Self-managed users experiencing degraded Sidekiq performance due to enabling queue selector and defaulted routing rules
Background
In %15.4, we defaulted routing rules in Rails app, which results in all jobs are routed to default queue. This reduces the number of queues from 400+ (queue per-worker configuration) to 2 queues (default and mailers) for typical self-managed users.
We wrongly assumed that most users are not using queue selector, and since Sidekiq's queue_groups are defaulted to * anyway (https://gitlab.com/gitlab-org/omnibus-gitlab/-/blob/cba33606/files/gitlab-cookbooks/gitlab/attributes/default.rb#L599), the change was deemed safe.
Incident
Ever since the %15.4 release, several Zendesk tickets regarding bad Sidekiq performance start to increase (at least 9 tickets) as reported by the Support team.
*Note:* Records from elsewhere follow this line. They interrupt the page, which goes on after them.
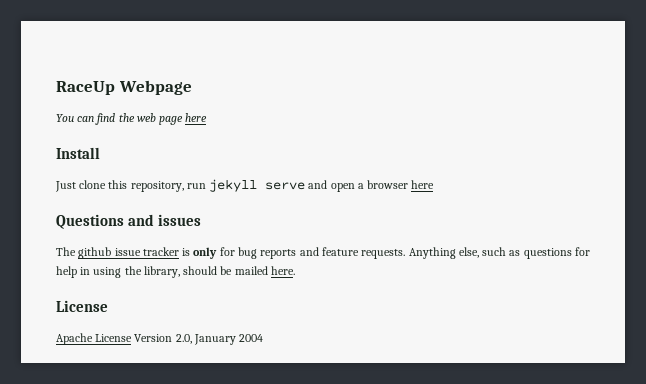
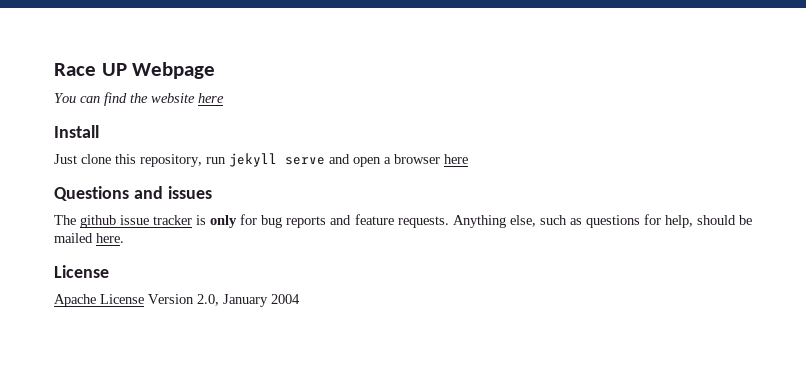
- RaceUp Webpage
+ Race UP Webpage
- You can find the web page here
+ You can find the website here
- Anything else, such as questions for help in using the library, should be mailed here.
+ Anything else, such as questions for help, should be mailed here.

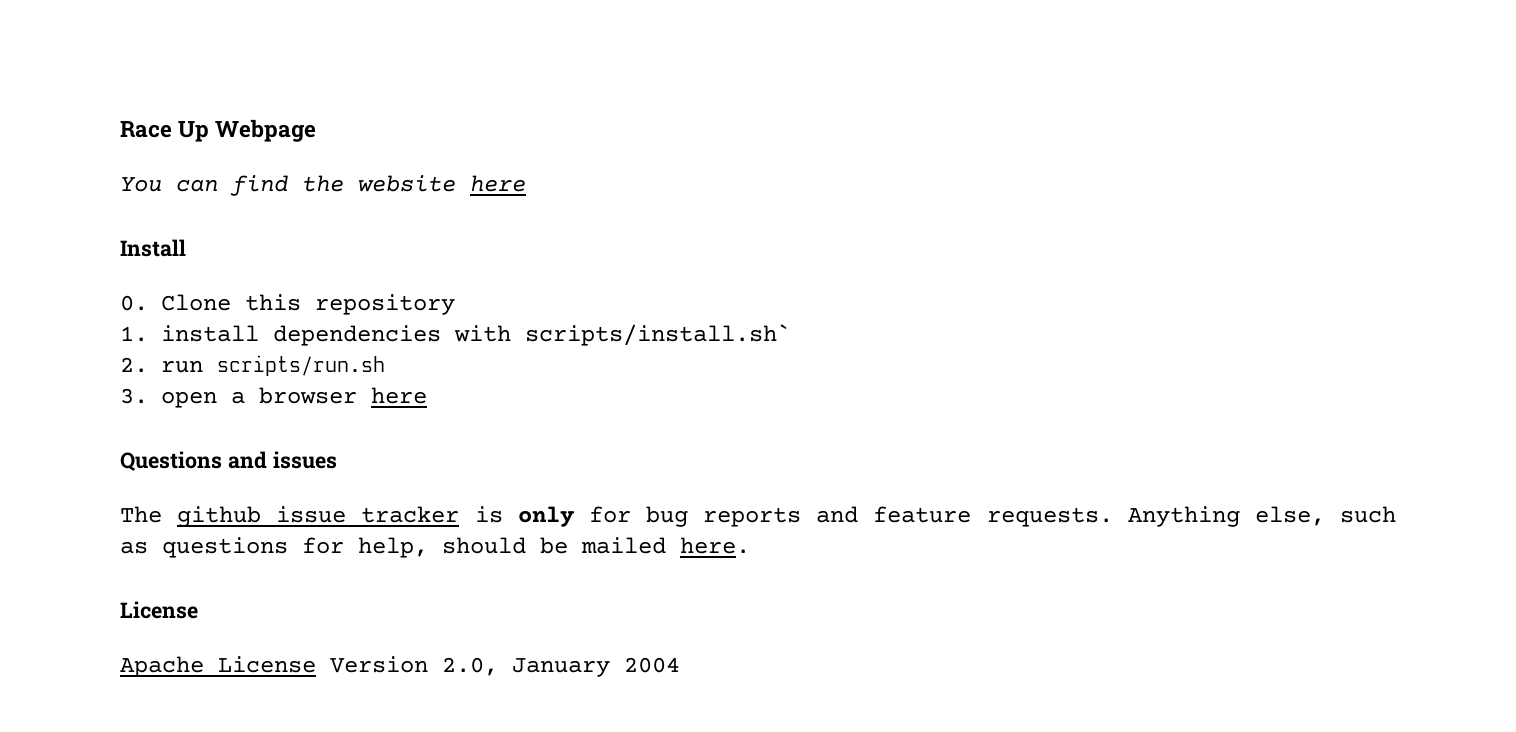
- Race UP Webpage
+ Race Up Webpage
- Just clone this repository, run jekyll serve and open a browser here
+ 0. Clone this repository
+ 1. install dependencies with scripts/install.sh`
+ 2. run scripts/run.sh
+ 3. open a browser here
List of tickets and summaries
-
https://gitlab.zendesk.com/agent/tickets/336502
- Installation type: Docker
-
Sidekiq settings:
sidekiq['queue_groups'] = [ # Run all non-CPU-bound queues that are high urgency 'resource_boundary!=cpu&urgency=high', # Run all continuous integration and pages queues that are not high urgency 'feature_category=continuous_integration,pages&urgency!=high', # Run all queues '*' ]
-
https://gitlab.zendesk.com/agent/tickets/325926
- Installation type: Omnibus
-
Sidekiq settings:
sidekiq['queue_selector'] = true sidekiq['queue_groups'] = [ "*", "*", "*", "*" ] - Ticket was logged on 14th Sept, before %15.4 is released, this ticket is unrelated. It was resolved by increasing queue_groups
-
https://gitlab.zendesk.com/agent/tickets/340214
- Installation type: Docker
-
Sidekiq settings:
sidekiq['min_concurrency'] = 5 sidekiq['max_concurrency'] = 15 sidekiq['queue_selector'] = true sidekiq['queue_groups'] = [ "urgency=high", "urgency=high", "urgency=low", "urgency=low", "urgency=low", "urgency=throttled", "urgency=throttled", "*" ]
-
https://gitlab.zendesk.com/agent/tickets/337432
- Installation type: Docker
-
Sidekiq settings:
sidekiq['enable'] = true sidekiq['queue_selector'] = true sidekiq['queue_groups'] = [ 'urgency=high', '*']
-
https://gitlab.zendesk.com/agent/tickets/341725
- Installation type: Docker
-
Sidekiq settings:
sidekiq['enable'] = true sidekiq['queue_selector'] = true sidekiq['queue_groups'] = [ # Extra resources to support merge requests 'feature_category=continuous_integration,source_code_management', 'feature_category=continuous_integration,source_code_management', 'feature_category=continuous_integration,source_code_management', 'feature_category=continuous_integration,source_code_management', # Run all continuous integration and pages queues that are high urgency 'feature_category=continuous_integration,pages&urgency=high', # Run all integrations queues 'feature_category=integrations', # Run all non-CPU-bound queues that are high urgency 'resource_boundary!=cpu&urgency=high', # Run all queues '*' ]
-
https://gitlab.zendesk.com/agent/tickets/341178
- Installation type: Docker
- Sidekiq settings: NA (SOS file yet to be provided)
-
https://gitlab.zendesk.com/agent/tickets/342174
- Installation type: Omnibus
-
Sidekiq settings:
Equivalent to
ruby /opt/gitlab/embedded/service/gitlab-rails/bin/sidekiq-cluster -e production -r /opt/gitlab/embedded/service/gitlab-rails -m 10 --timeout 25 *sidekiq['queue_groups'] = ['*']- Shouldn't be affected due to the routing rules change.
-
https://gitlab.zendesk.com/agent/tickets/337993
- Installation type: Omnibus
-
Sidekiq settings:
Equivalent to
ruby /opt/gitlab/embedded/service/gitlab-rails/bin/sidekiq-cluster -e production -r /opt/gitlab/embedded/service/gitlab-rails -m 50 --timeout 25 *sidekiq['queue_groups'] = ['*']- Shouldn't be affected due to the routing rules change.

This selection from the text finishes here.